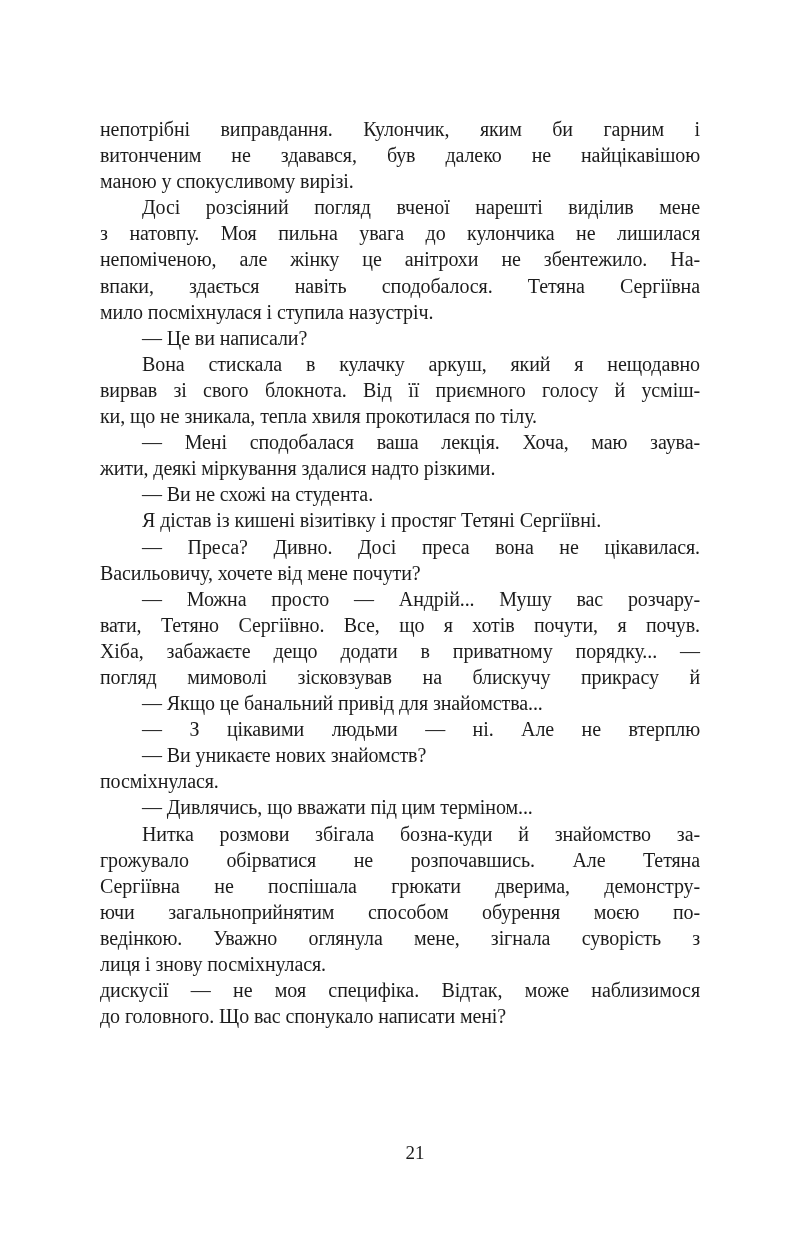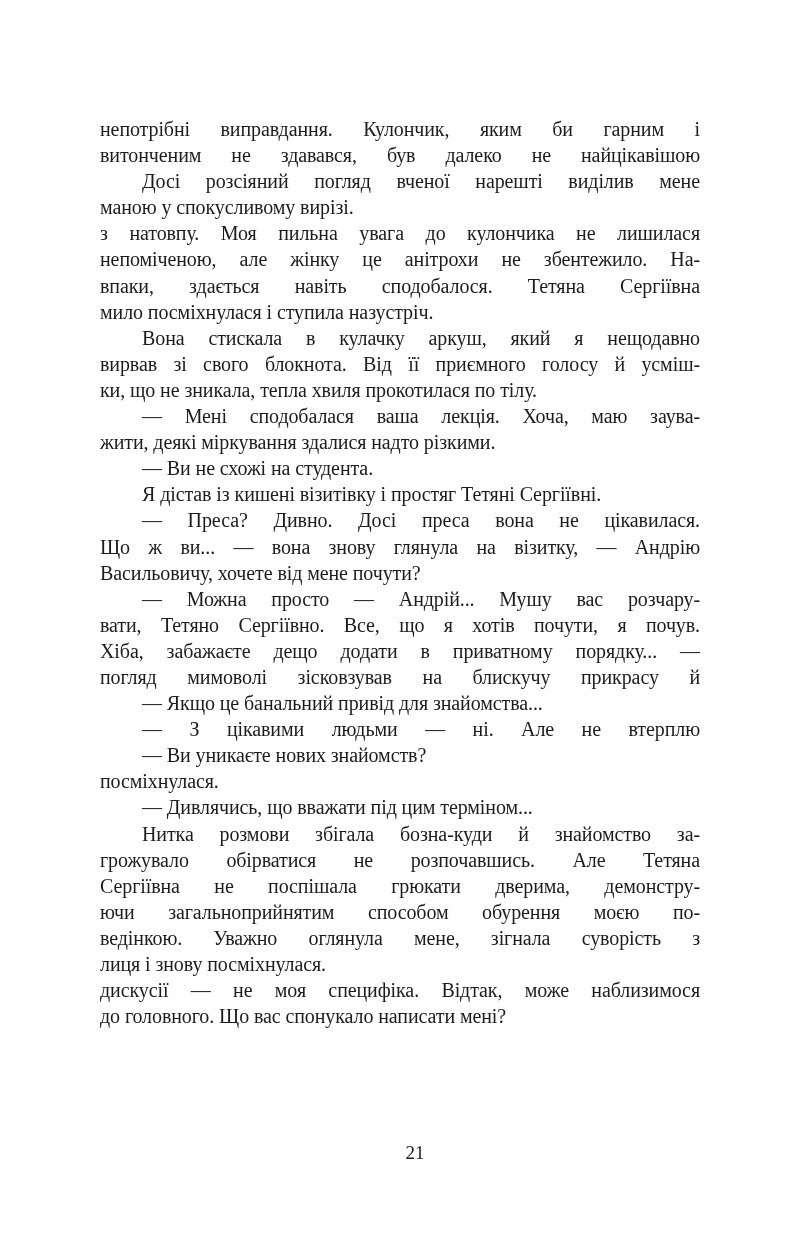--- a/index.html
+++ b/index.html
@@ -55,8 +55,8 @@
   <div class="text-block">
       <div class="line">непотрібні виправдання. Кулончик, яким би гарним і</div>
       <div class="line">витонченим не здавався, був далеко не найцікавішою</div>
+      <div class="line last">маною у спокусливому вирізі.</div>
       <div class="line indent">Досі розсіяний погляд вченої нарешті виділив мене</div>
-      <div class="line last">маною у спокусливому вирізі.</div>
       <div class="line">з натовпу. Моя пильна увага до кулончика не лишилася</div>
       <div class="line">непоміченою, але жінку це анітрохи не збентежило. На-</div>
       <div class="line">впаки, здається навіть сподобалося. Тетяна Сергіївна</div>

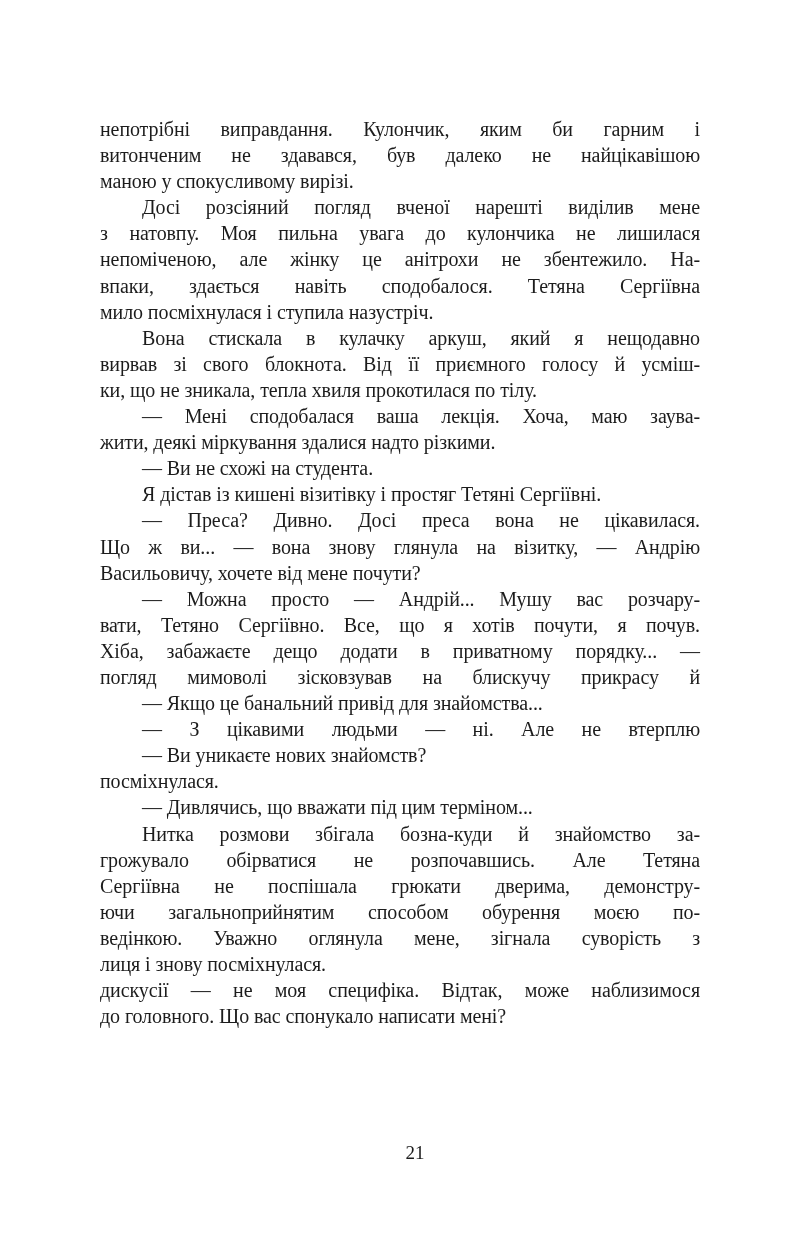--- a/index.html
+++ b/index.html
@@ -61,6 +61,7 @@
       <div class="line">непоміченою, але жінку це анітрохи не збентежило. На-</div>
       <div class="line">впаки, здається навіть сподобалося. Тетяна Сергіївна</div>
       <div class="line last">мило посміхнулася і ступила назустріч.</div>
+      <div class="line indent last">— Це ви написали?</div>
       <div class="line indent">Вона стискала в кулачку аркуш, який я нещодавно</div>
       <div class="line">вирвав зі свого блокнота. Від її приємного голосу й усміш-</div>
       <div class="line last">ки, що не зникала, тепла хвиля прокотилася по тілу.</div>

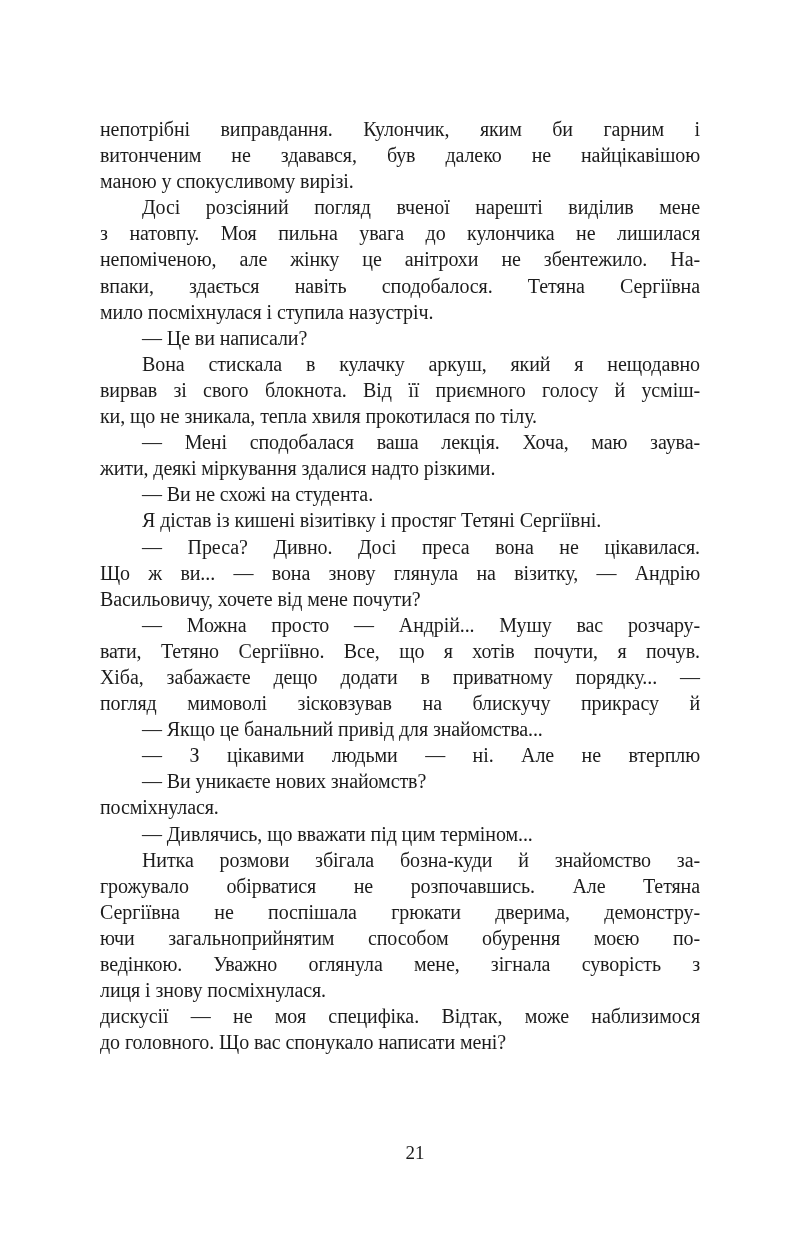--- a/index.html
+++ b/index.html
@@ -70,7 +70,6 @@
       <div class="line indent last">— Ви не схожі на студента.</div>
       <div class="line indent last">Я дістав із кишені візитівку і простяг Тетяні Сергіївні.</div>
       <div class="line indent">— Преса? Дивно. Досі преса вона не цікавилася.</div>
-      <div class="line">Що ж ви... — вона знову глянула на візитку, — Андрію</div>
       <div class="line last">Васильовичу, хочете від мене почути?</div>
       <div class="line indent">— Можна просто — Андрій... Мушу вас розчару-</div>
       <div class="line">вати, Тетяно Сергіївно. Все, що я хотів почути, я почув.</div>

- [ABOUT THIS TASK]:
Search the entries for the word "почути" and pick out every line that holds it.

- [WRITTEN ANSWER]:
       <div class="line last">Васильовичу, хочете від мене почути?</div>
       <div class="line">вати, Тетяно Сергіївно. Все, що я хотів почути, я почув.</div>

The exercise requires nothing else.